Top of Records shown

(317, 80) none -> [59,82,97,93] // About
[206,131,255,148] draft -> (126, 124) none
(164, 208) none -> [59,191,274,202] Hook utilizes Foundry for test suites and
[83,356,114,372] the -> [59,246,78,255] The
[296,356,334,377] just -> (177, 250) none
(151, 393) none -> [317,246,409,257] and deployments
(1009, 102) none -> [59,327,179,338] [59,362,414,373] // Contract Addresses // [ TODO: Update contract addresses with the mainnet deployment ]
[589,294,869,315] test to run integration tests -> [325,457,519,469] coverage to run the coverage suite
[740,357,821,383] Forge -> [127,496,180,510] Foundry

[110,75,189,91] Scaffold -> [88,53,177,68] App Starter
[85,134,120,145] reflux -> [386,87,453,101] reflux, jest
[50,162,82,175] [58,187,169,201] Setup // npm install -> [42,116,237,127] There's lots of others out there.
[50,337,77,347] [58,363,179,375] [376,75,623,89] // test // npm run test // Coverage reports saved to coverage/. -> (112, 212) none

Bottom of Records shown
Top of Records shown

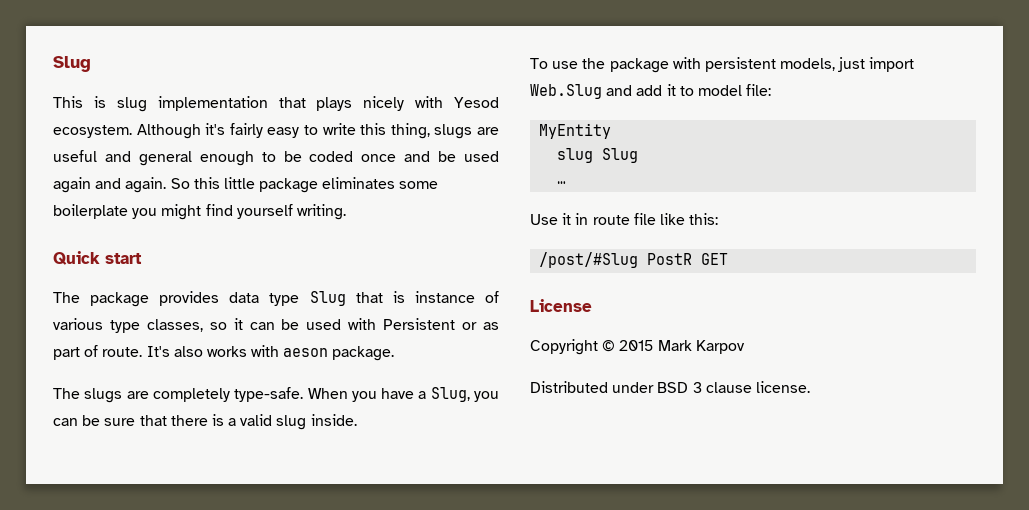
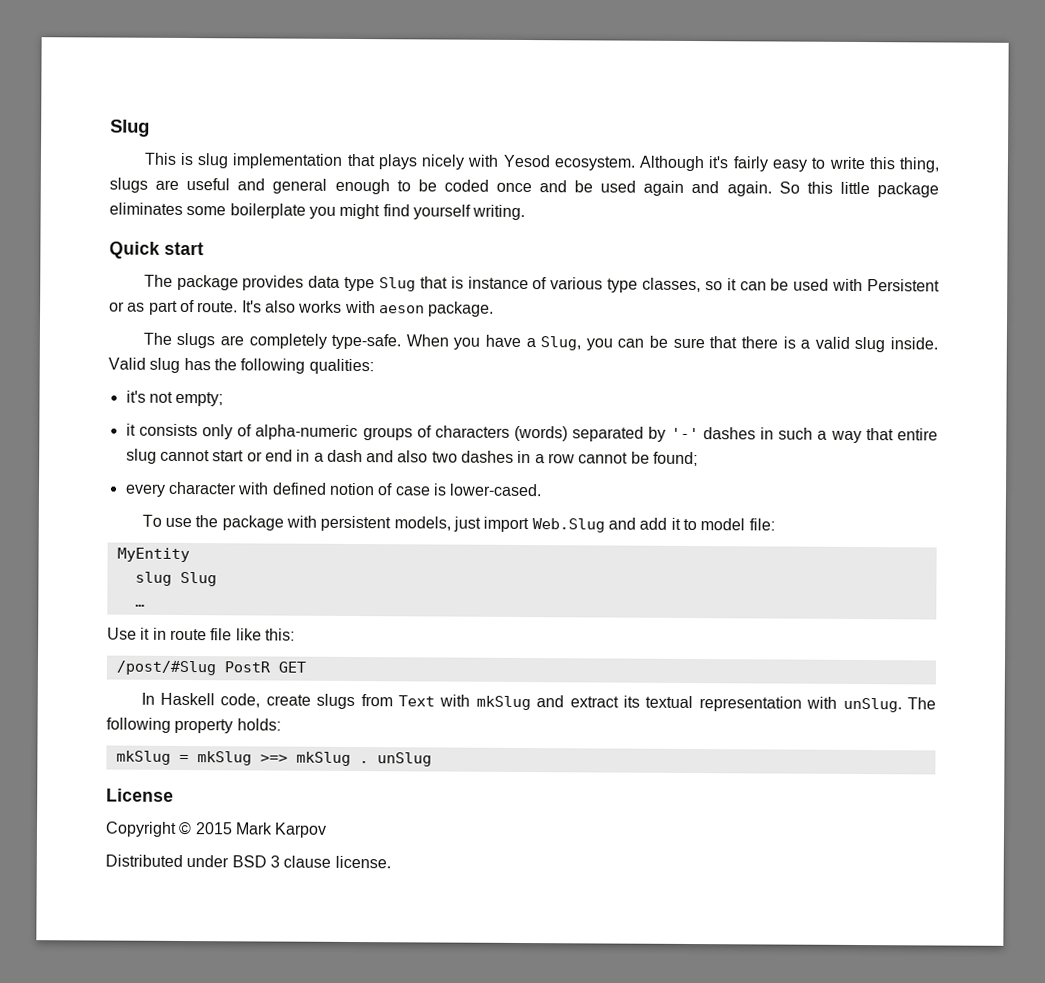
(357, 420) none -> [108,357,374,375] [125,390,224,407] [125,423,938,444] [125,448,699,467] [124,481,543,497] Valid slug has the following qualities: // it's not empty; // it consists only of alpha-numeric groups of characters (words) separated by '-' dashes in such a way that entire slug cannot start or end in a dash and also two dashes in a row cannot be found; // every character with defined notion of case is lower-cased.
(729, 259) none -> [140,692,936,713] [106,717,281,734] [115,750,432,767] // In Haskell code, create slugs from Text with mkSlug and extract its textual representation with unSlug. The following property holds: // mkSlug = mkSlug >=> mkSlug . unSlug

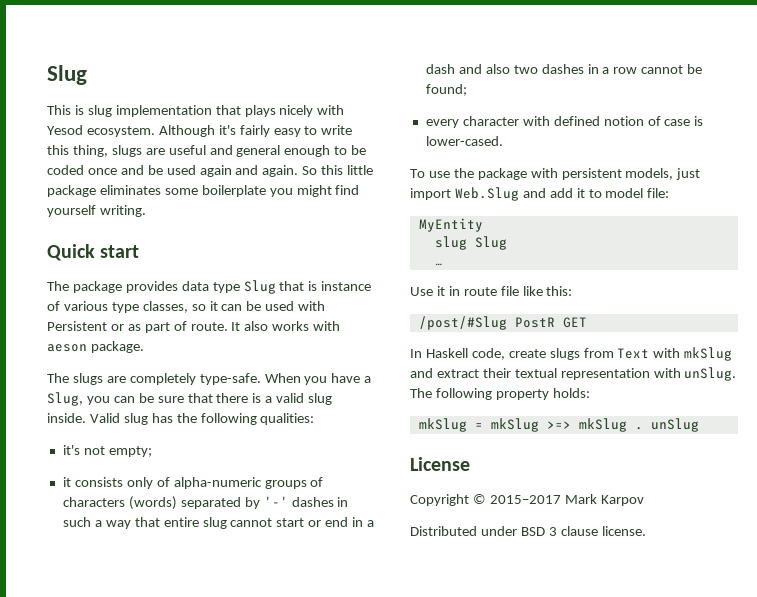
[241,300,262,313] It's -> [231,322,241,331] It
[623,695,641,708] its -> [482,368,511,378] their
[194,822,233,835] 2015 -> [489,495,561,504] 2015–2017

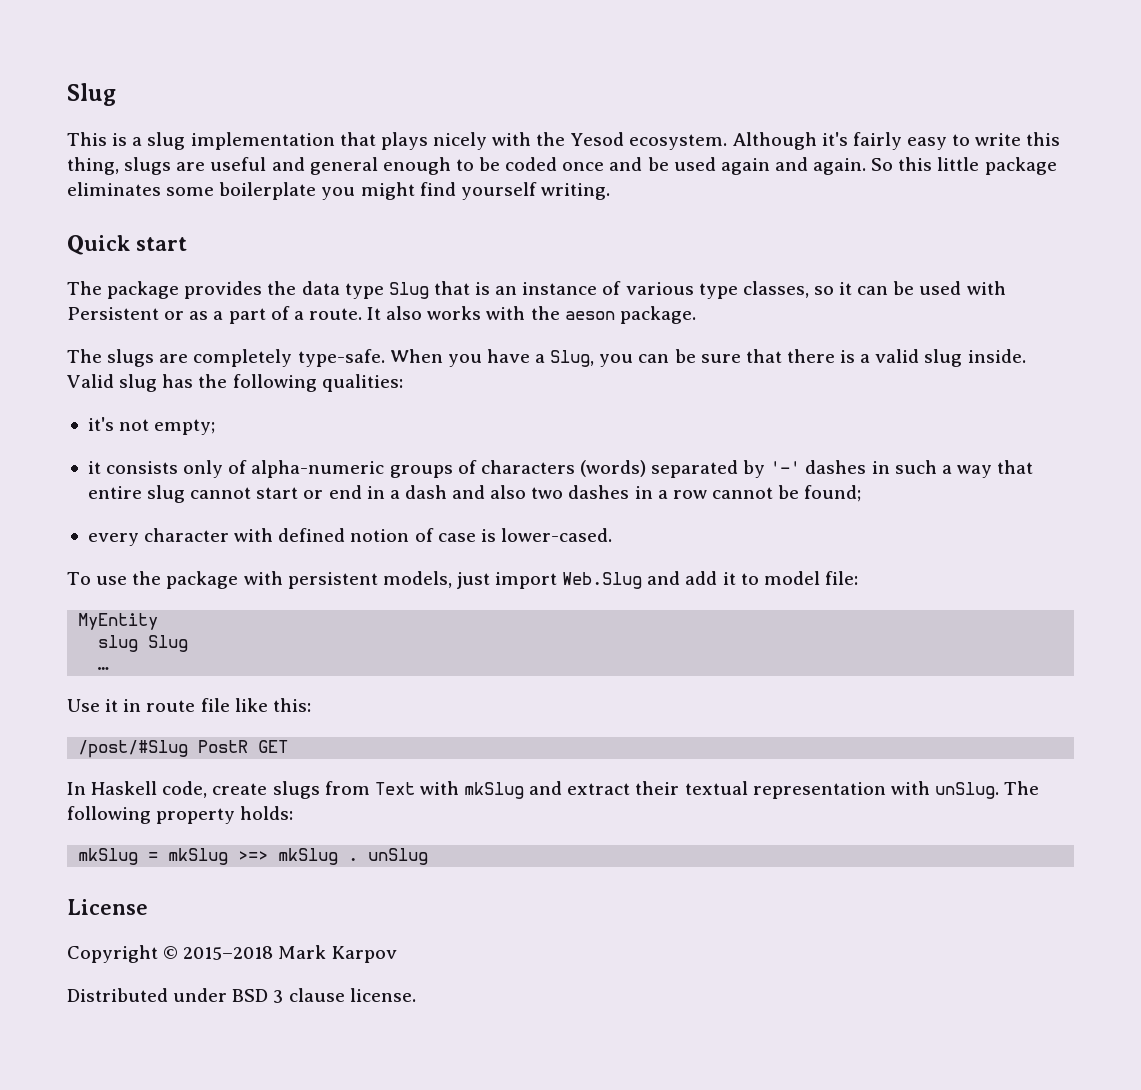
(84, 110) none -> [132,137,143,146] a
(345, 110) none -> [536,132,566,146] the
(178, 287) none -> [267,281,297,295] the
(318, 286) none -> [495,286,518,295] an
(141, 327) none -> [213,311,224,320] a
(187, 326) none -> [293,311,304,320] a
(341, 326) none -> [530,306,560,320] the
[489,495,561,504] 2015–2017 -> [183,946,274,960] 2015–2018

Bottom of Records shown

What the exercise asks: If a line in the entries above has the word "test", copy it.

Solution to this exercise:
(164, 208) none -> [59,191,274,202] Hook utilizes Foundry for test suites and
[589,294,869,315] test to run integration tests -> [325,457,519,469] coverage to run the coverage suite
[50,337,77,347] [58,363,179,375] [376,75,623,89] // test // npm run test // Coverage reports saved to coverage/. -> (112, 212) none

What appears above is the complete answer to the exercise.